301 redirects are essential when you’re redesigning your website and don’t want to lose the search engine traffic that you currently enjoy.
The unfortunate thing about a 301 redirect is that it sounds so extremely geeky and off-putting to the average business owner that they’re scared away. That’s too bad, because it is a critical tool in search engine optimization. So, to that end, I’m going to attempt explain the benefits of 301s in the least geeky way possible.
Search Engines and Trust
There are a lot of variables in why one site ranks higher than another site at Google and other search engines. One is how long the site (and a given page) has been in existence, and another is how many incoming links a page has. All things being equal (which they never are), older pages rank higher than newer pages and pages with more inbound links rank higher than ones with fewer inbound links.
Breaking that Trust
Often, when rebuilding a site, you end up changing the URLs–or addresses–of your web pages. Maybe it’s because you’re reorganizing your site, or maybe it’s because you’re redeveloping your site on a content management system like WordPress, Drupal or Joomla. In either case, the new URLs don’t have the trust that the old URLs do, even if a lot of the content is the same.
It’s like moving to a new town. You may have been the greatest manager/plumber/accountant in your old town, but that doesn’t mean anything in the new town. You haven’t changed; you still have an excellent bedside manner or mad sales skills, but you’re starting from scratch in this new town.
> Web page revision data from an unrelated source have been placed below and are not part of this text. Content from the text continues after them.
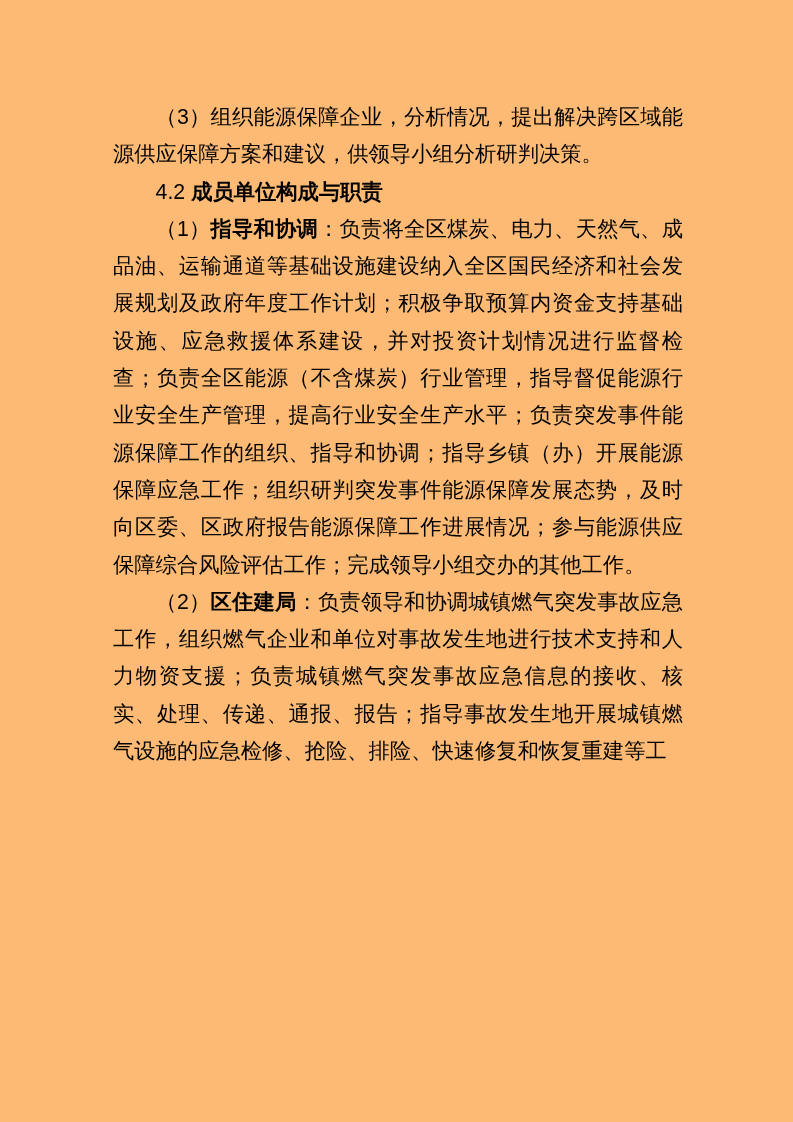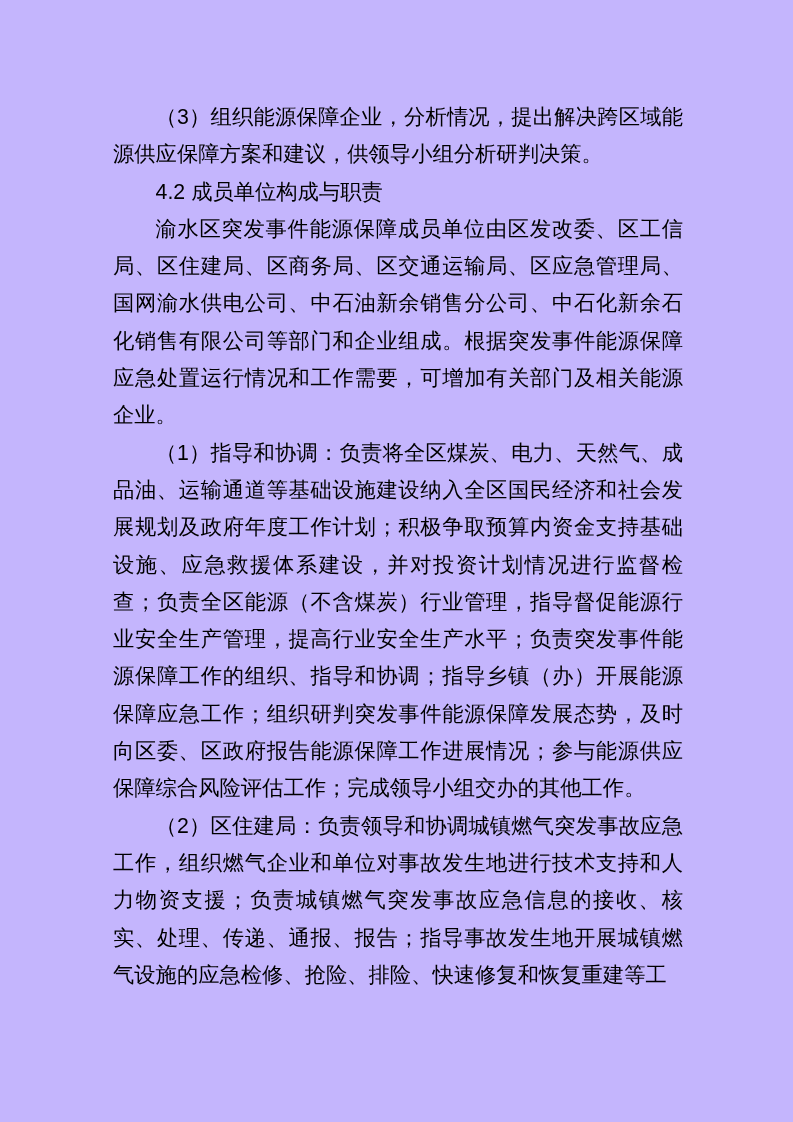--- a/index.html
+++ b/index.html
@@ -11,7 +11,7 @@
     position: relative;
     width: 793px;
     height: 1122px;
-    background: #c4b5fd;
+    background: #fdba74;
     overflow: hidden;
     font-family: "Liberation Sans", "DejaVu Sans", sans-serif;
   }

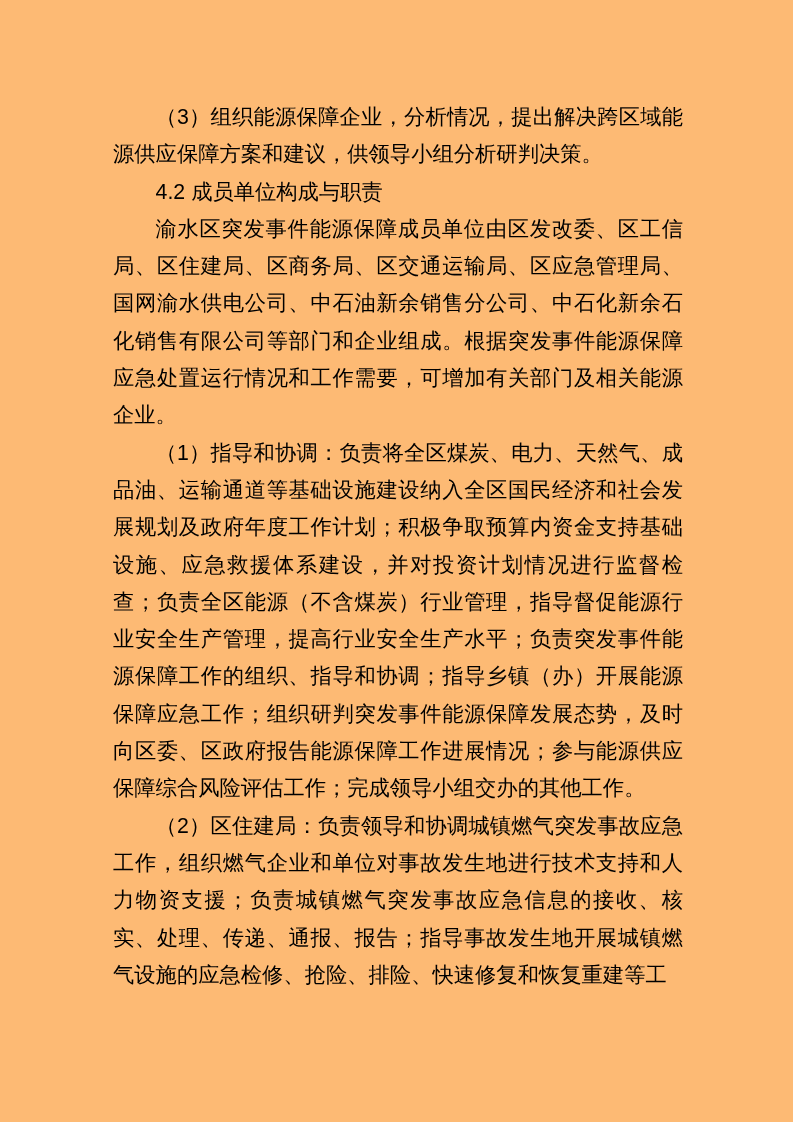--- a/index.html
+++ b/index.html
@@ -34,7 +34,7 @@
     word-break: break-all;
   }
   .b {
-    font-weight: 400;
+    font-weight: 700;
   }
 </style>
 </head>

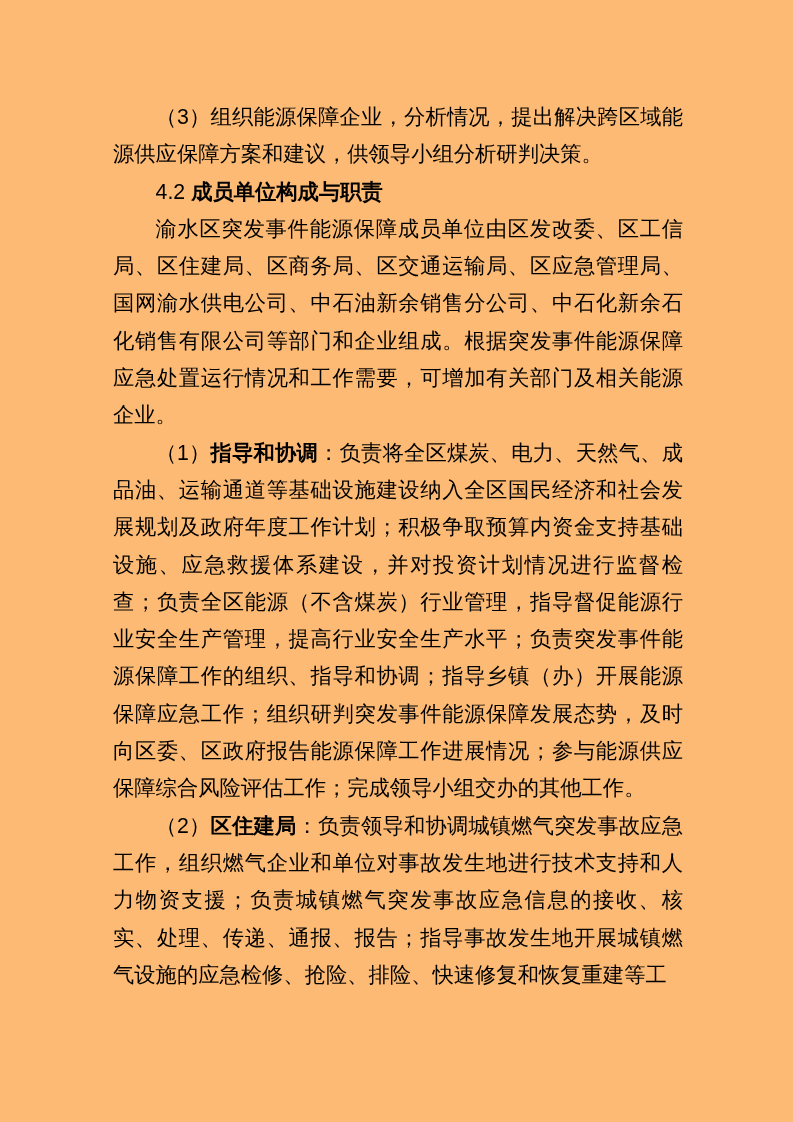--- a/index.html
+++ b/index.html
@@ -47,7 +47,6 @@
 
     <p class="para"><span class="">4.2 </span><span class="b">成员单位构成与职责</span></p>
 
-    <p class="para"><span>渝水区突发事件能源保障成员单位由区发改委、区工信局、区住建局、区商务局、区交通运输局、区应急管理局、国网渝水供电公司、中石油新余销售分公司、中石化新余石化销售有限公司等部门和企业组成。根据突发事件能源保障应急处置运行情况和工作需要，可增加有关部门及相关能源企业。</span></p>
 
     <p class="para"><span>（1）</span><span class="b">指导和协调</span><span>：负责将全区煤炭、电力、天然气、成品油、运输通道等基础设施建设纳入全区国民经济和社会发展规划及政府年度工作计划；积极争取预算内资金支持基础设施、应急救援体系建设，并对投资计划情况进行监督检查；负责全区能源（不含煤炭）行业管理，指导督促能源行业安全生产管理，提高行业安全生产水平；负责突发事件能源保障工作的组织、指导和协调；指导乡镇（办）开展能源保障应急工作；组织研判突发事件能源保障发展态势，及时向区委、区政府报告能源保障工作进展情况；参与能源供应保障综合风险评估工作；完成领导小组交办的其他工作。</span></p>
When you take your established content, uproot it and replant it somewhere else on your site, you are resetting the clock on when that content was created and breaking all of the inbound links that pointed to it.
Reestablishing that Trust
There are many ways to tell the search engines that you’ve moved your content, but the most search engine friendly way is the 301 redirect. By setting up 301 redirects for your content, you show search engines where your content has moved from, and your inbound links will now direct to your new pages.
How you setup your 301s may depend on the type of host you have. If you have no idea what I’m talking about, it’s time to talk to your web developer and get them involved.
If you want your web developer to create redirects for you, I recommend writing up a guide for him or her to show where the old pages should be redirected. Here’s a guide for you to use, where the first item is the old page and the second item is where you want the traffic to flow:
- old/old.html -> new/new.php
- van-halen/david-lee-roth.html -> van-halen/sammy-hagar.html
- wonka/gene-wilder.php ->wonka/johnny-depp.php
If you do feel comfortable playing around with 301 redirects, .htaccess and other files on your server, there are plenty of resources online:
- How to Redirect a Web Page Using a 301 Redirect
- 301 Redirect – How to Create Redirects
- How to Set Up Redirects Using .htaccess
These are just a few of the top results.
301 redirects are also great when you are changing from one domain to another (never a great idea, but sometimes a necessary evil.) Even with a 301 redirect, you should expect a dip during a major overhaul of your website. However, my own experience has been that the numbers get back to normal in about a month or three and then you see increases after that.